» **TASK ITEM**
Exactly the lines from the one containing "color: #a21caf ->" through the final line of the data below, with pictures omitted, make up the answer.

*** Opening of EXCERPTED RECORDS ***

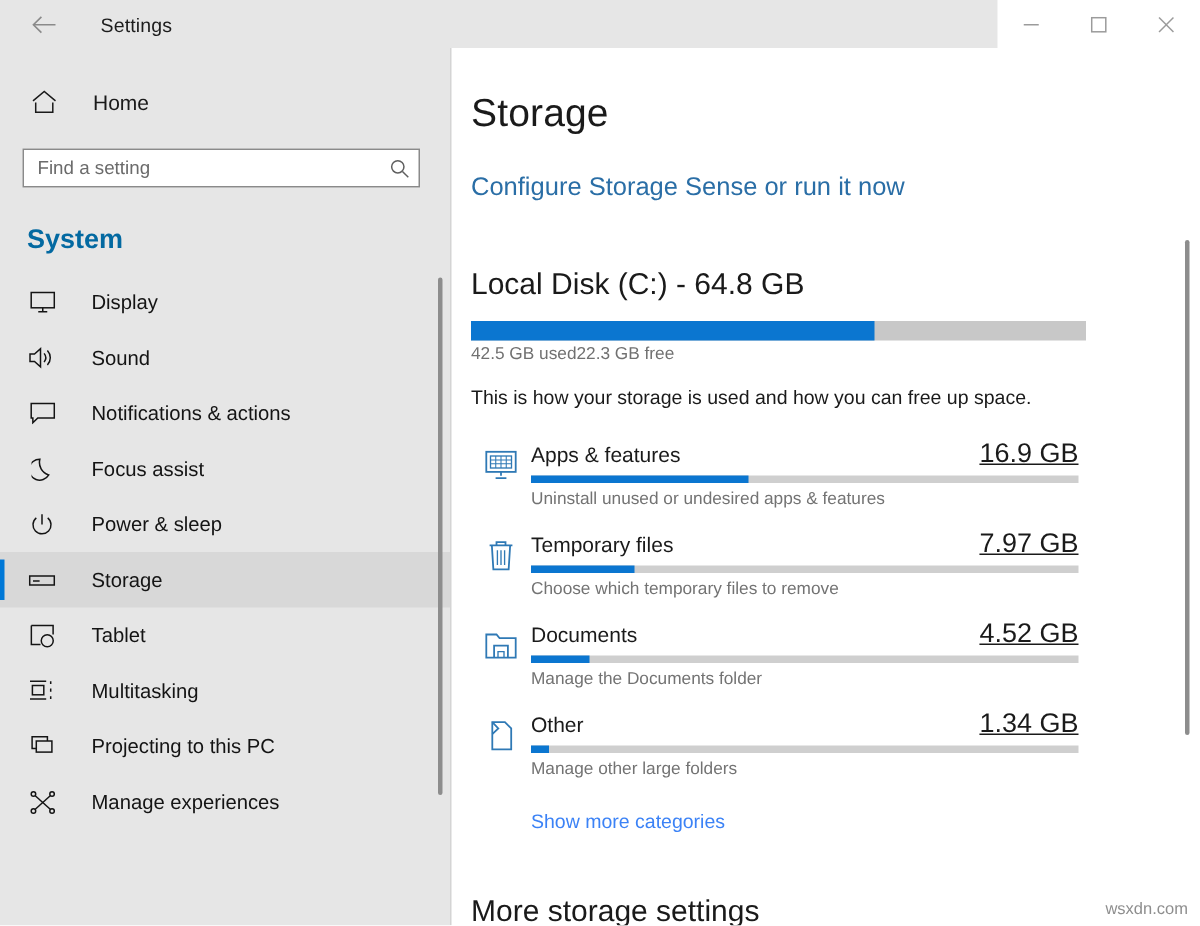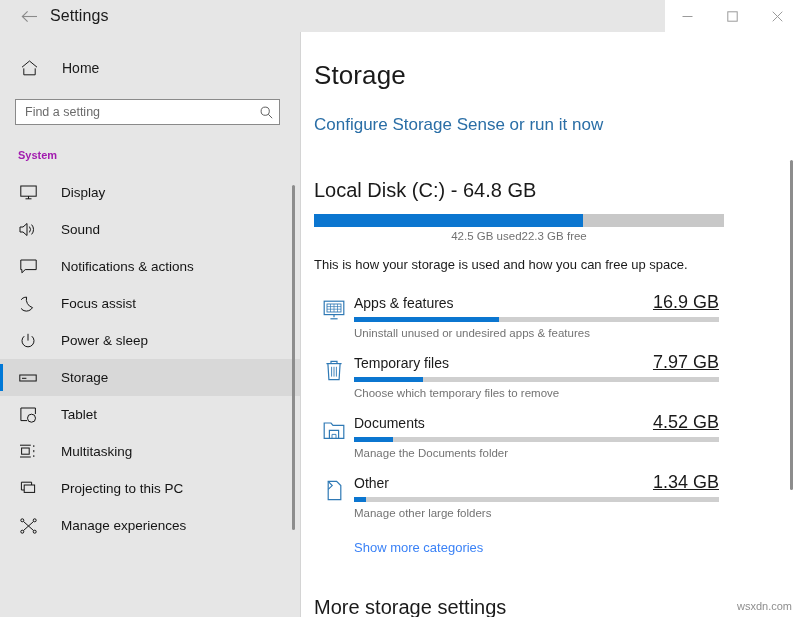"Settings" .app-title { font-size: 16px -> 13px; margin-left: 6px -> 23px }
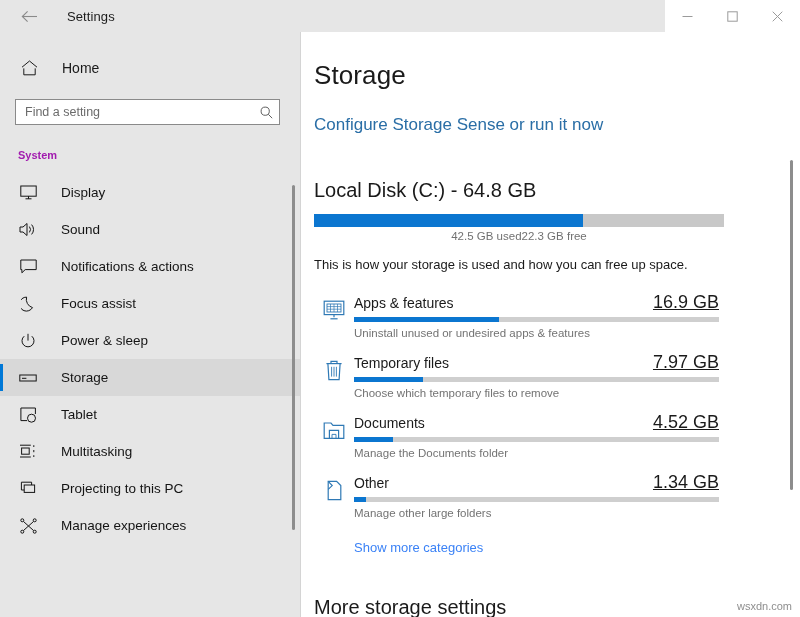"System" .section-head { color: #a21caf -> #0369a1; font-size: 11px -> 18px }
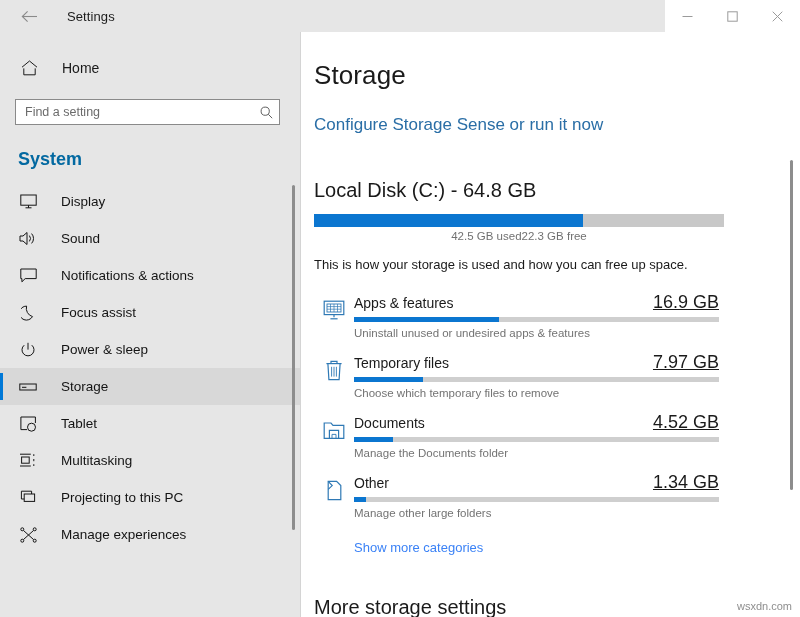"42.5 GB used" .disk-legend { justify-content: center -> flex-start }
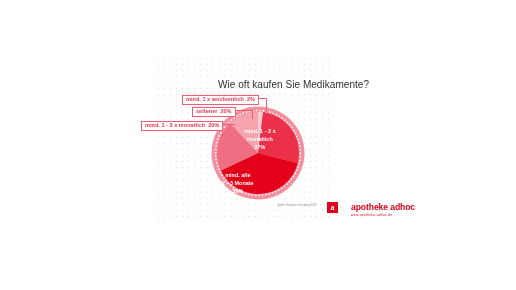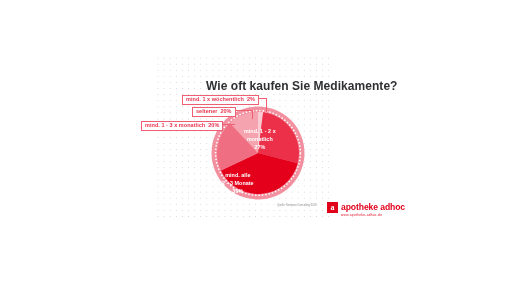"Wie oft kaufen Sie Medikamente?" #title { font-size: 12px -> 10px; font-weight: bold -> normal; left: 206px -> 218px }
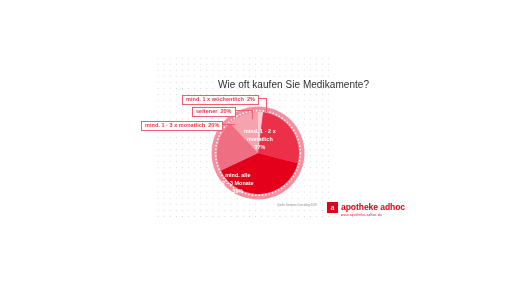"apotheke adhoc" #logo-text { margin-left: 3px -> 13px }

*** Close of EXCERPTED RECORDS ***

» **EXERCISE RESPONSE**
"System" .section-head { color: #a21caf -> #0369a1; font-size: 11px -> 18px }
"42.5 GB used" .disk-legend { justify-content: center -> flex-start }
"Wie oft kaufen Sie Medikamente?" #title { font-size: 12px -> 10px; font-weight: bold -> normal; left: 206px -> 218px }
"apotheke adhoc" #logo-text { margin-left: 3px -> 13px }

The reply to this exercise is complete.